Elang tersenyum mendengarnya. "Namanya Kitty," ucapnya.

"Buat saya?" tanya Indana yang masih belum paham maksud Elang.

"Iya. Anggap saja hadiah kecil. Semoga Kitty bisa jadi temanmu seperti Muezza."

Indana tersenyum lebar menampakkan giginya yang kecil dan rapi. Ia membuka pet cargo dan mengambil Kitty. Dipandanginya hewan mungil berbulu warna hitam dan putih itu, pandangan mereka beradu. Kitty mengeong lembut dan langsung bermanja di pangkuan Indana.

"Sepertinya kalian berjodoh," ujar Elang yang dibalas anggukan oleh Indana.

"Benar, begitu melihatnya saya langsung klik. Rasanya seperti saat bersama Muezza dulu. Terima kasih, Dok. Padahal saya nggak lagi ulang tahun, lho," ucap Indana seraya mengusap lembut Kitty.

"Tidak harus menunggu ulang tahun untuk sebuah hadiah, bukan?" ujar Elang.

Indana tersenyum dan mengangguk. "Saya setuju, baiklah saya terima Kitty tanpa protes. Sekali lagi terima kasih." Indana mengusap Kitty.

"Sepertinya ada bekas luka di kaki?" tanya Indana kemudian.

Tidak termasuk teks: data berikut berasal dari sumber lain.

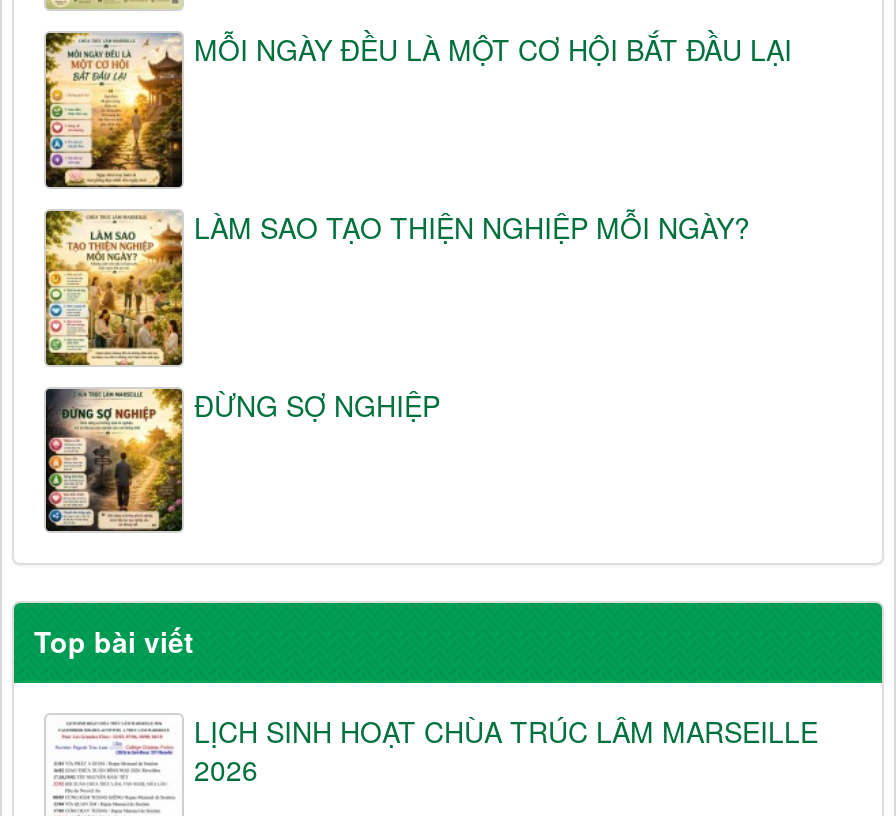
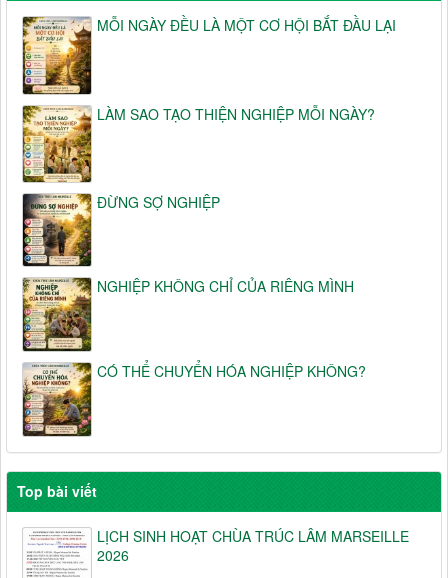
+ [image]
+ NGHIỆP KHÔNG CHỈ CỦA RIÊNG MÌNH

+ [image]
+ CÓ THỂ CHUYỂN HÓA NGHIỆP KHÔNG?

"Iya, luka patah kaki akibat tertabrak kendaraan. Saya menemukan Kitty di dekat sebuah halte lebih dari setengah tahun yang lalu. Sejak saat itu saya memeliharanya."

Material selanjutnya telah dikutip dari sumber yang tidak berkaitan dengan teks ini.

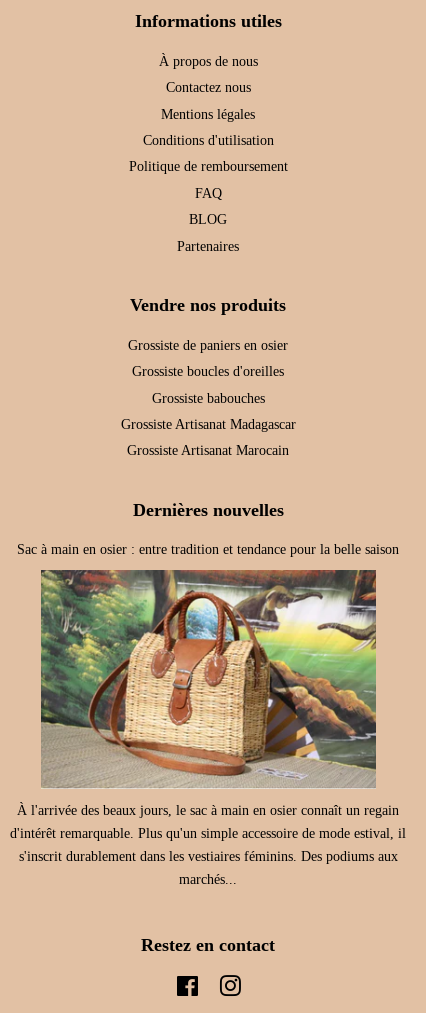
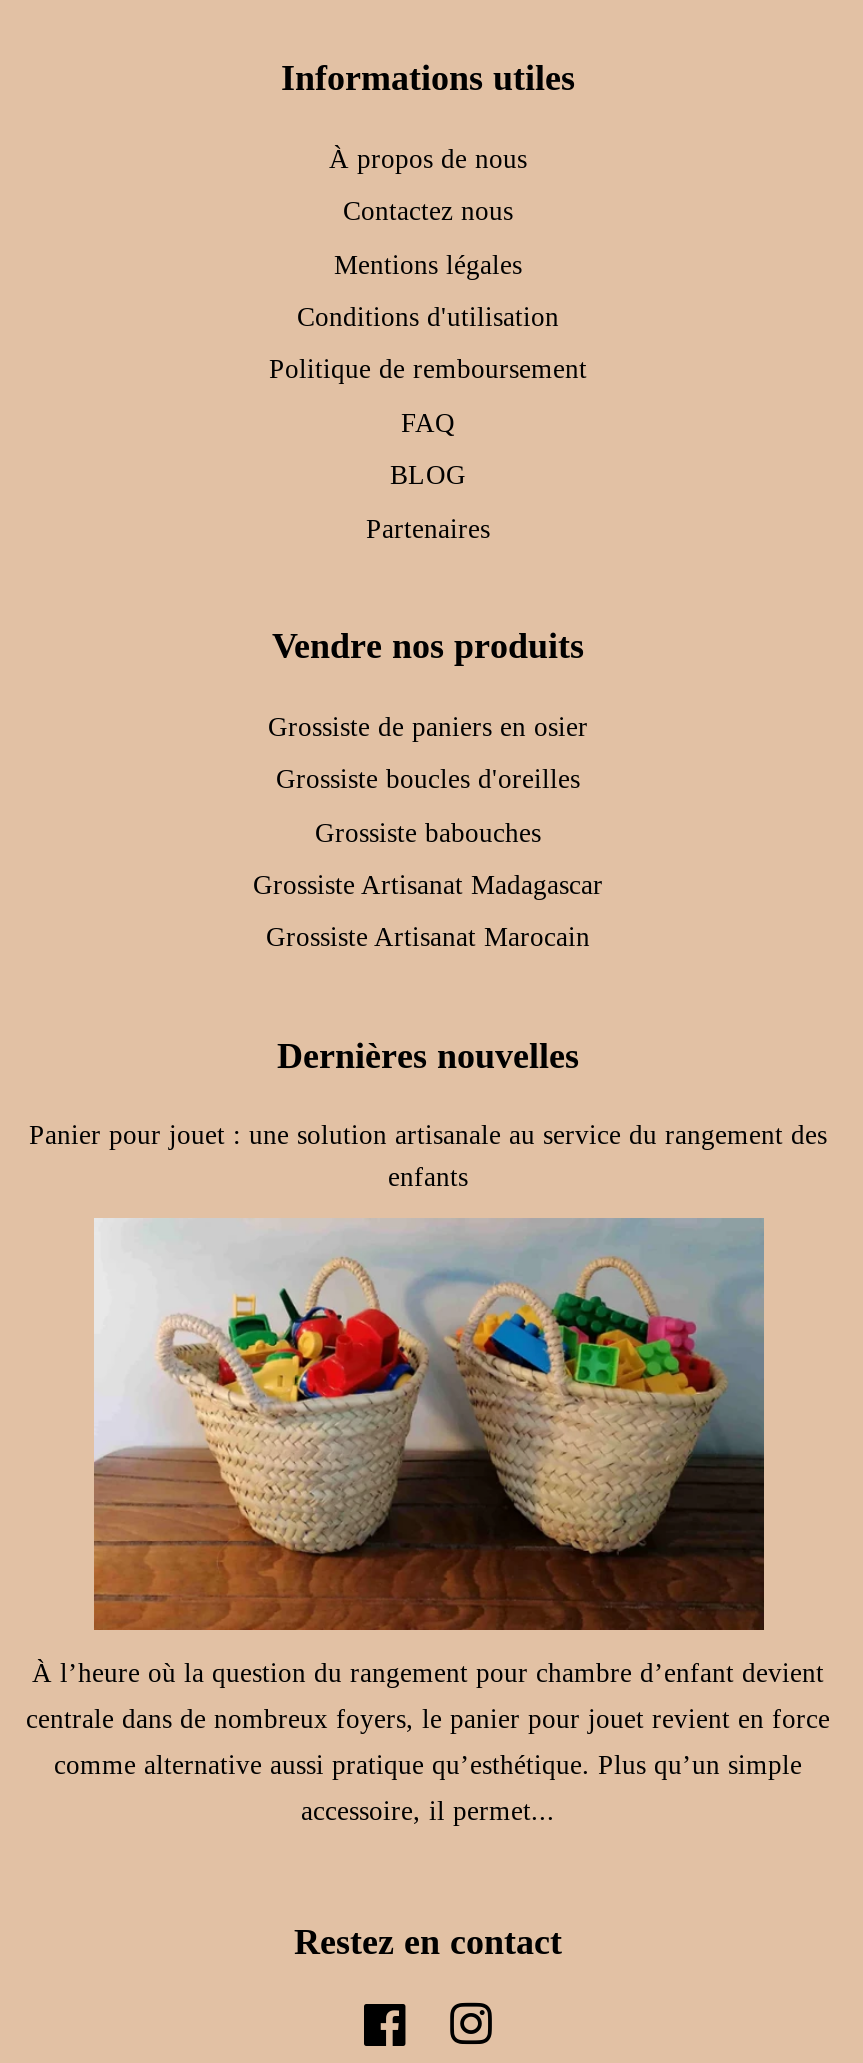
- Sac à main en osier : entre tradition et tendance pour la belle saison
+ Panier pour jouet : une solution artisanale au service du rangement des
+ enfants

- [image]
- À l'arrivée des beaux jours, le sac à main en osier connaît un regain
+ [image]
+ À l’heure où la question du rangement pour chambre d’enfant devient

- d'intérêt remarquable. Plus qu'un simple accessoire de mode estival, il
+ centrale dans de nombreux foyers, le panier pour jouet revient en force

- s'inscrit durablement dans les vestiaires féminins. Des podiums aux
+ comme alternative aussi pratique qu’esthétique. Plus qu’un simple

- marchés...
+ accessoire, il permet...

Tanpa dikomando jantung Indana berdetak lebih cepat saat mendengar penuturan Elang. Ternyata apa yang di dugaannya tidak meleset. Lelaki yang dulu dilihatnya adalah Elang. Apakah ini pertanda atau hanya sebuah kebetulan belaka?

"Halo, Indana. Kenapa tiba-tiba bengong?" Elang mengibaskan tangannya di depan Indana.

"Eh, maaf, Dok. Tiba-tiba ingat sesuatu saja. Bukan hal penting, kok. Yuk diminum dulu, Dok."

Indana mengangkat gelasnya dan meneguk lemon tea hangat buatan Bi Surti, dikuti oleh Elang melakukan hal yang sama.

Perlahan dan mungkin tidak disadarinya telah ada yang tumbuh di hati Indana. Ia memandang Elang dengan berbeda.